In comments here on the sidelines of the Mobile World Congress trade show, Khan said the first phase of AT&T's PTT strategy involved launching the service in an attempt to acquire Sprint Nextel's (NYSE:S) departing iDEN subscribers. AT&T in November announced the nationwide launch of its Enhanced PTT service, which costs $5 per month when added to existing AT&T voice and data plans or $30 per month for a PTT-only rate plan (no voice or non-PTT data included). The IP-based service runs over AT&T's HSPA and LTE networks and is powered by Kodiak Networks.

Now, Khan said, AT&T is working to expand the functionality of its PTT service. He said Wi-Fi support will allow workers near a hotspot to continue to conduct PTT calls when they are outside of AT&T's cellular coverage area. He also said the carrier's PTT APIs would allow its customers to add PTT calling functions into their existing services--for example, a fleet management company could use the APIs to connect its dispatchers to its drivers via a push-to-talk call.

AT&T has not released the number of its PTT subscribers. Sprint said in September that it counted 1 million subscribers to its CDMA PTT service. Sprint introduced a Qualcomm-powered PTT service on its CDMA network in order to capture departing iDEN subscribers and plans to turn off its iDEN network later this year.
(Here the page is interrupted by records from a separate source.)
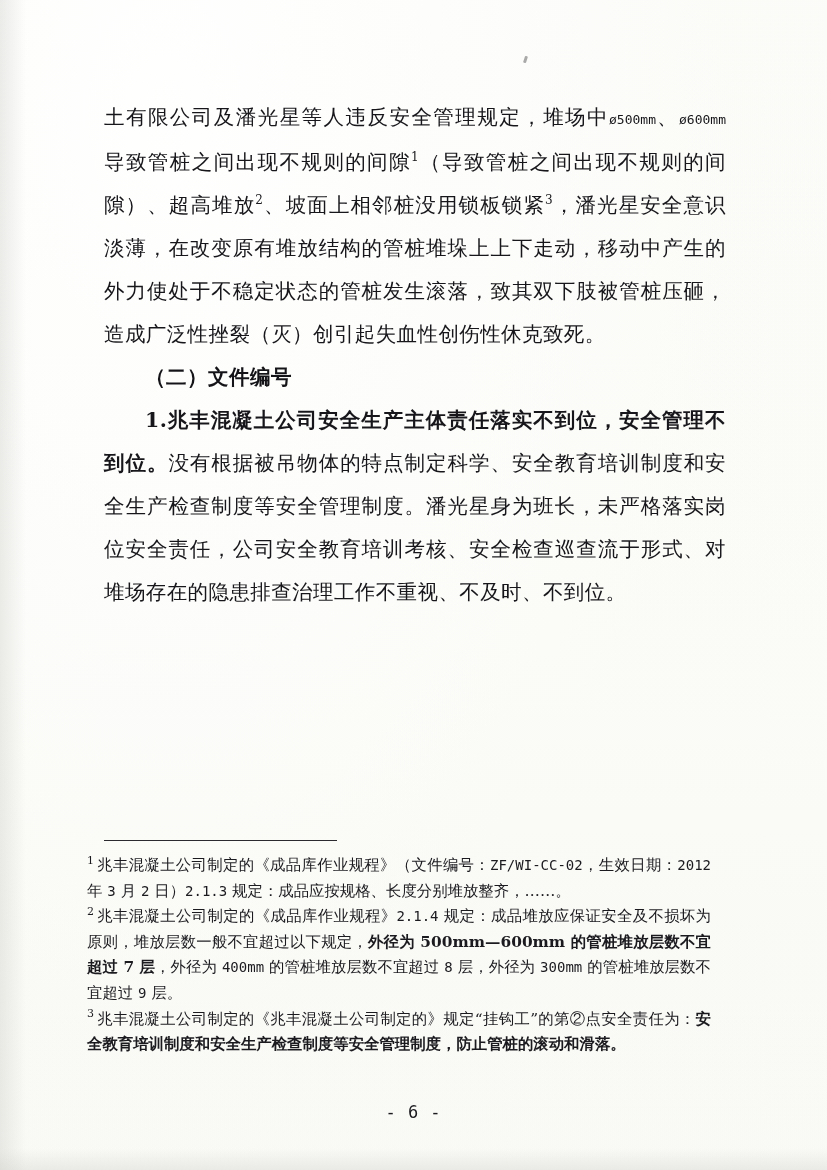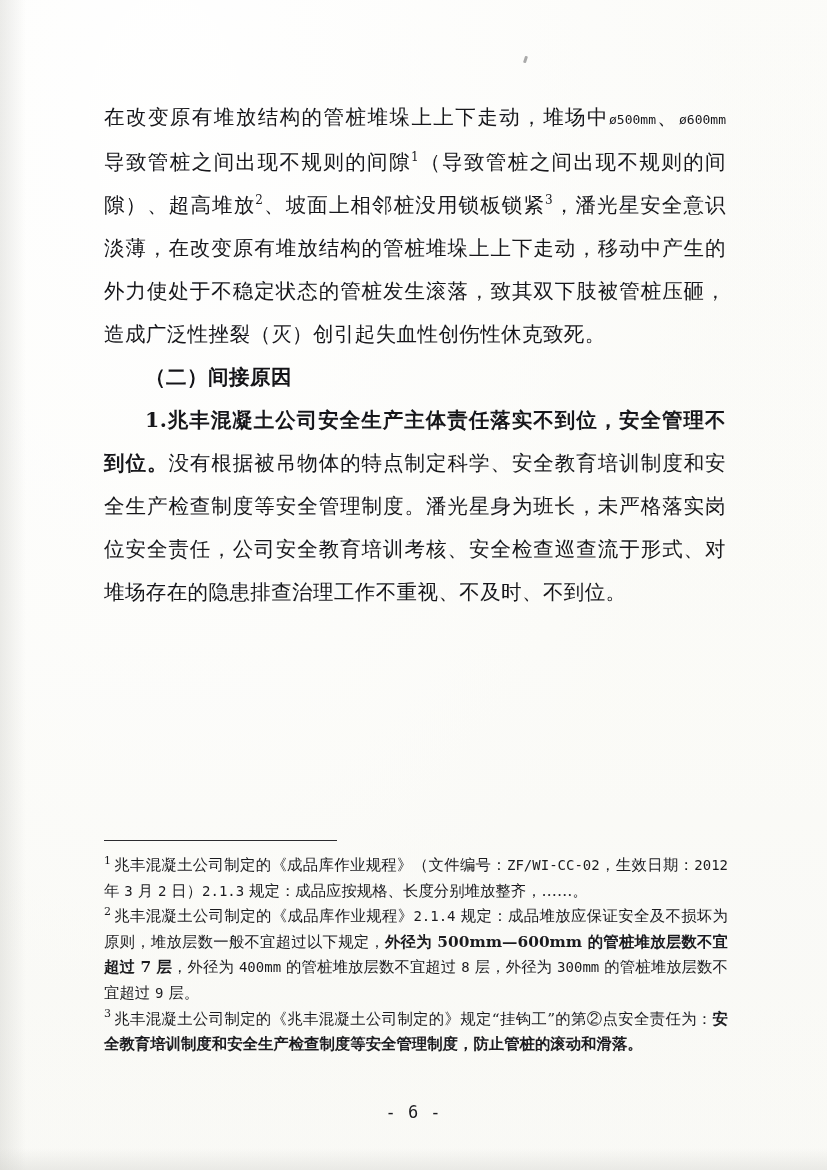--- a/index.html
+++ b/index.html
@@ -147,7 +147,7 @@
   <div class="stray-mark"></div>
 
   <div class="content">
-    <p class="para" id="p0"><span>在改变原有堆放结构的管桩堆垛上上下走动，堆场中</span><span class="latin">ø500mm</span><span>、</span><span class="latin">ø600mm</span><span> 导致管桩之间出现不规则的间隙</span><sup>1</sup><span>（导致管桩之间出现不规则的间隙）、超高堆放</span><sup>2</sup><span>、坡面上相邻桩没用锁板锁紧</span><sup>3</sup><span>，潘光星安全意识淡薄，在改变原有堆放结构的管桩堆垛上上下走动，移动中产生的外力使处于不稳定状态的管桩发生滚落，致其双下肢被管桩压砸，造成广泛性挫裂（灭）创引起失血性创伤性休克致死。</span></p>
+    <p class="para" id="p0"><span>土有限公司及潘光星等人违反安全管理规定，堆场中</span><span class="latin">ø500mm</span><span>、</span><span class="latin">ø600mm</span><span> 导致管桩之间出现不规则的间隙</span><sup>1</sup><span>（导致管桩之间出现不规则的间隙）、超高堆放</span><sup>2</sup><span>、坡面上相邻桩没用锁板锁紧</span><sup>3</sup><span>，潘光星安全意识淡薄，在改变原有堆放结构的管桩堆垛上上下走动，移动中产生的外力使处于不稳定状态的管桩发生滚落，致其双下肢被管桩压砸，造成广泛性挫裂（灭）创引起失血性创伤性休克致死。</span></p>
     <p class="heading" id="p1">（二）间接原因</p>
     <p class="para indent" id="p2"><span class="bold">1.兆丰混凝土公司安全生产主体责任落实不到位，安全管理不到位。</span><span>没有根据被吊物体的特点制定科学、安全教育培训制度和安全生产检查制度等安全管理制度。潘光星身为班长，未严格落实岗位安全责任，公司安全教育培训考核、安全检查巡查流于形式、对堆场存在的隐患排查治理工作不重视、不及时、不到位。</span></p>
   </div>

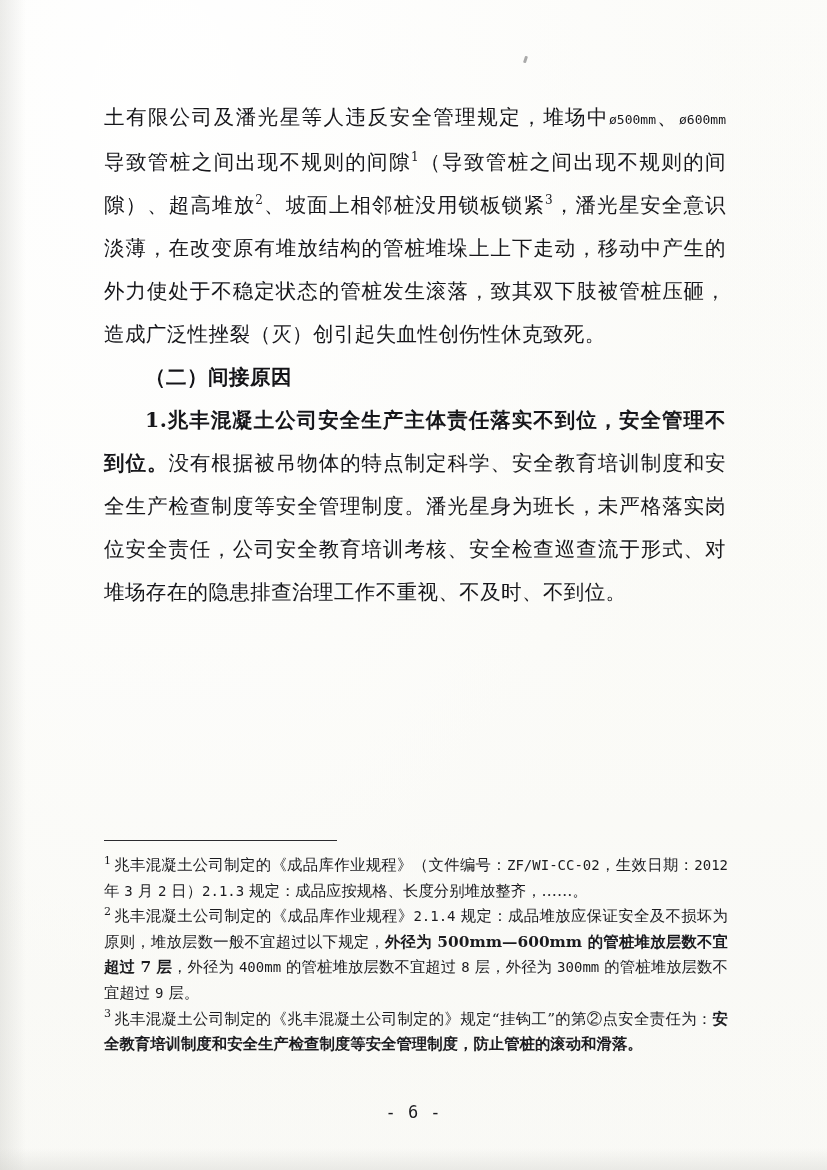--- a/index.html
+++ b/index.html
@@ -148,7 +148,7 @@
 
   <div class="content">
     <p class="para" id="p0"><span>土有限公司及潘光星等人违反安全管理规定，堆场中</span><span class="latin">ø500mm</span><span>、</span><span class="latin">ø600mm</span><span> 导致管桩之间出现不规则的间隙</span><sup>1</sup><span>（导致管桩之间出现不规则的间隙）、超高堆放</span><sup>2</sup><span>、坡面上相邻桩没用锁板锁紧</span><sup>3</sup><span>，潘光星安全意识淡薄，在改变原有堆放结构的管桩堆垛上上下走动，移动中产生的外力使处于不稳定状态的管桩发生滚落，致其双下肢被管桩压砸，造成广泛性挫裂（灭）创引起失血性创伤性休克致死。</span></p>
-    <p class="heading" id="p1">（二）间接原因</p>
+    <p class="heading" id="p1">（二）文件编号</p>
     <p class="para indent" id="p2"><span class="bold">1.兆丰混凝土公司安全生产主体责任落实不到位，安全管理不到位。</span><span>没有根据被吊物体的特点制定科学、安全教育培训制度和安全生产检查制度等安全管理制度。潘光星身为班长，未严格落实岗位安全责任，公司安全教育培训考核、安全检查巡查流于形式、对堆场存在的隐患排查治理工作不重视、不及时、不到位。</span></p>
   </div>
 

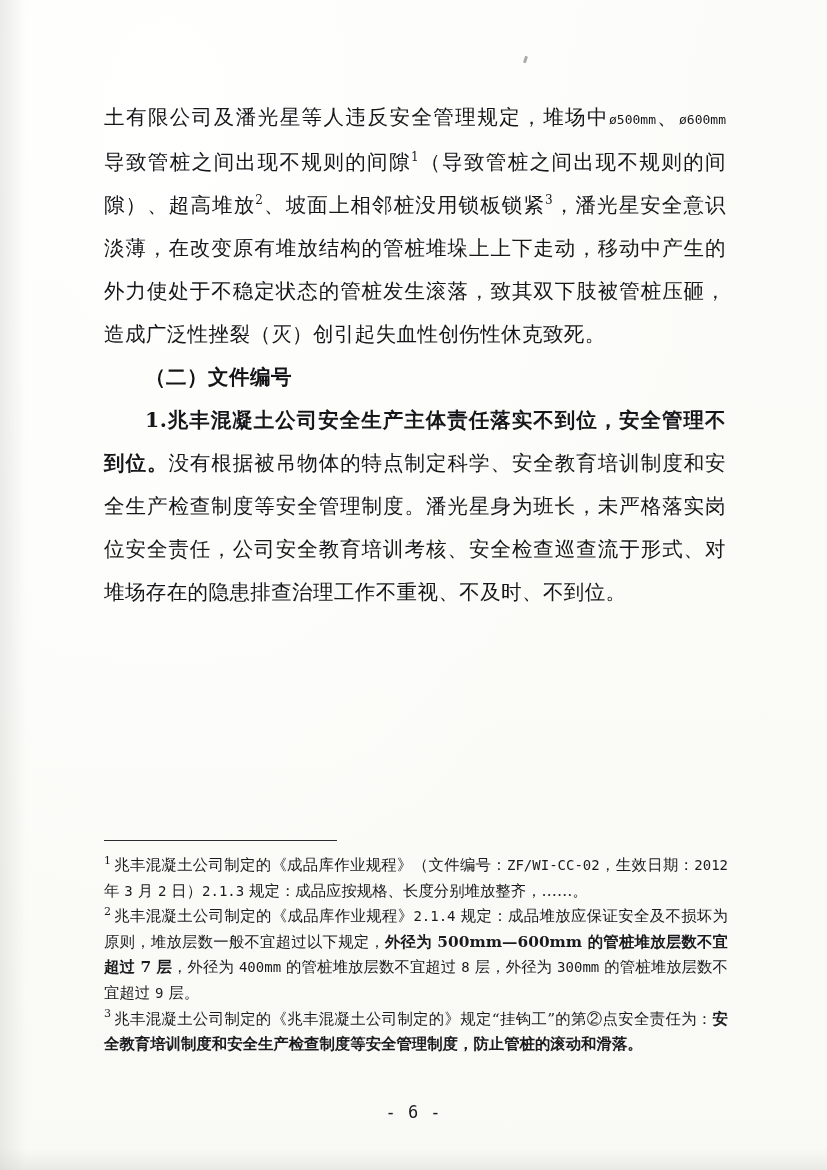--- a/index.html
+++ b/index.html
@@ -81,7 +81,7 @@
   }
   .footnotes {
     position: absolute;
-    left: 104px;
+    left: 87px;
     top: 853px;
     width: 624px;
   }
In the future, Khan said AT&T plans to target the public safety sector with its PTT offering. He said the carrier is looking at ways to improve the radio service that police and firefighters have been using since the 1980s. For example, Khan said, AT&T's IP-based service could allow police officers to search for license plate information from their phone. The goal, he said, is to bring public safety users "into the smartphone age."